Yujin Son is a multidisciplinary artist whose work spans VR, interactive digital shows, large-scale immersive performances, and children’s book illustrations. International in both experience and outlook, she has collaborated with artists in Korea and XR communities worldwide, building creative exchanges that enrich her process. Her career in Seoul includes managing gallery programs such as Kansong Immersive_K Digital Art exhibition, directing multi-participant VR performances, and creative technology work for Emotion Playground. She has also contributed to educational collaborations at Seoul XR Center in DMC and participated in metaverse community initiatives.

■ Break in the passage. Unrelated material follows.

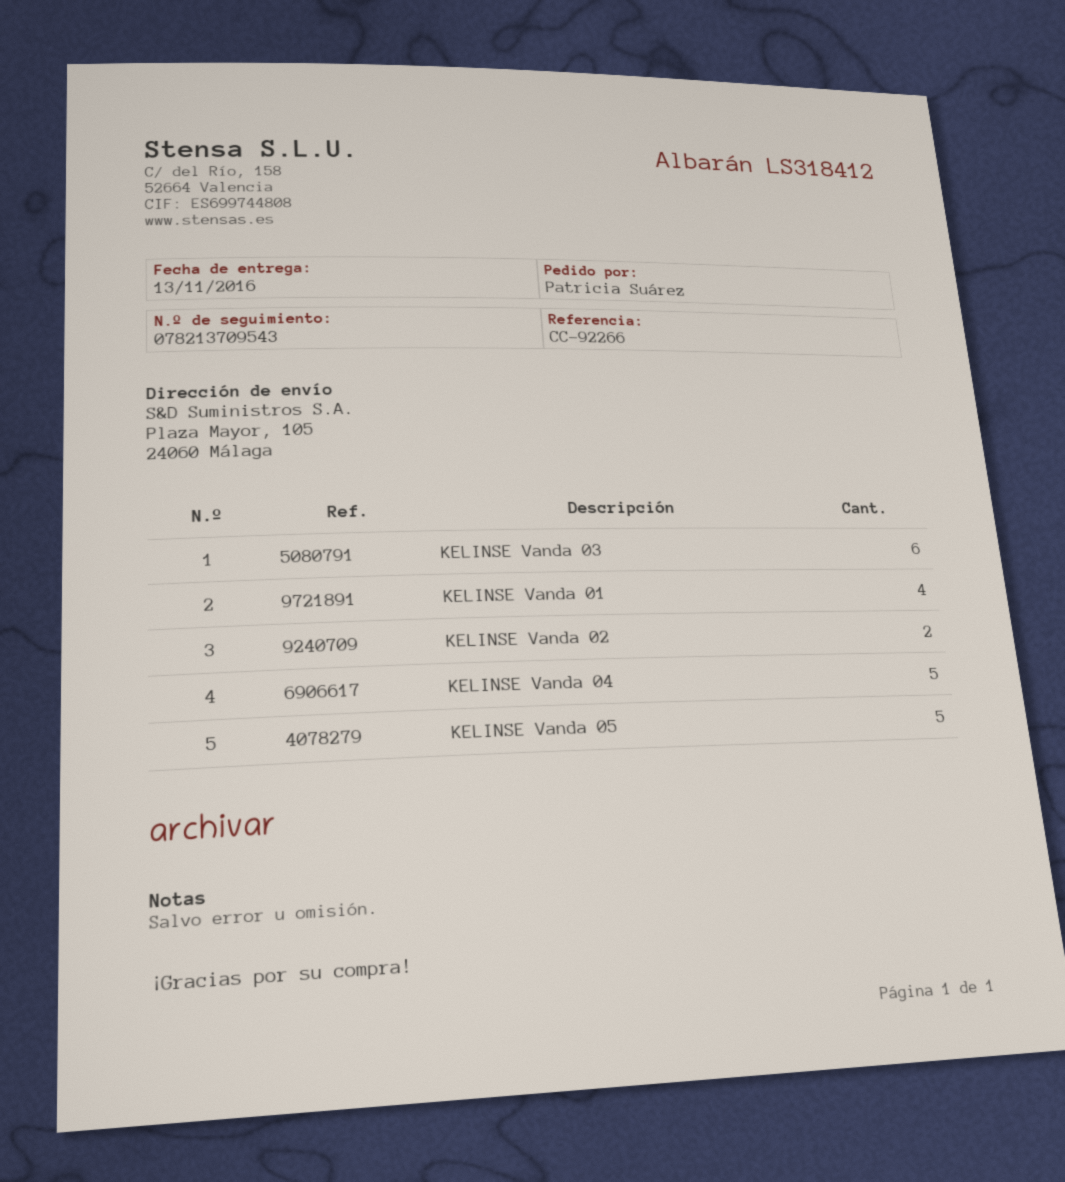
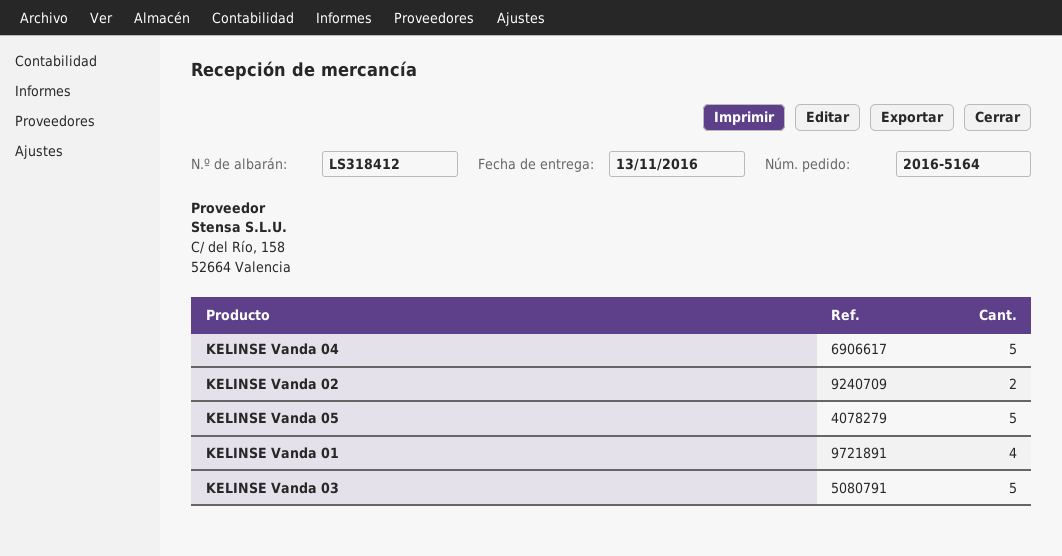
KELINSE Vanda 03: 6 -> 5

Her artistic journey began with a fascination for emotions and storytelling, expressed through formats ranging from digital installations to playful illustrations. During the long months of COVID lockdown, Son turned inward, reflecting on fear, perception, and empathy. This exploration led her toward spirituality—not as strict dogma, but as an open moral and emotional landscape. Over time, her focus expanded into the concept of “another mind”—the consciousness of AI—and the question of how it might process compassion or moral frameworks in a world where even humans struggle to do so.
In her work, Son moves fluidly between perspectives, sometimes setting aside her own ego to explore unity and interconnectedness, echoing both Buddhist ideas of anatta (no-self) and speculative questions about AI’s sense of self. This blending of philosophy, technology, and art has guided recent projects such as Simcheong in Seongsu (2024), a modern, interactive VR adaptation of the Korean folktale Simcheong, which merges cultural heritage with immersive digital storytelling.
We were lucky enough to sit down with Yujin for an in-depth conversation about her journey, her philosophy, and what lies ahead.
- Q: You described yourself as a multidisciplinary artist with a unique range, from VR and interactive digital shows to children’s book illustrations. Could you tell us about your artistic journey?
- A: My path has always been about crossing boundaries. I work with VR, interactive performance, digital installations, illustration, and sometimes teaching or tutoring. Over the years, I’ve taken on roles as an artist, interaction designer, and technical director for various projects, including large-scale immersive works and intimate, interactive experiences. I also managed gallery programs, connect and teach.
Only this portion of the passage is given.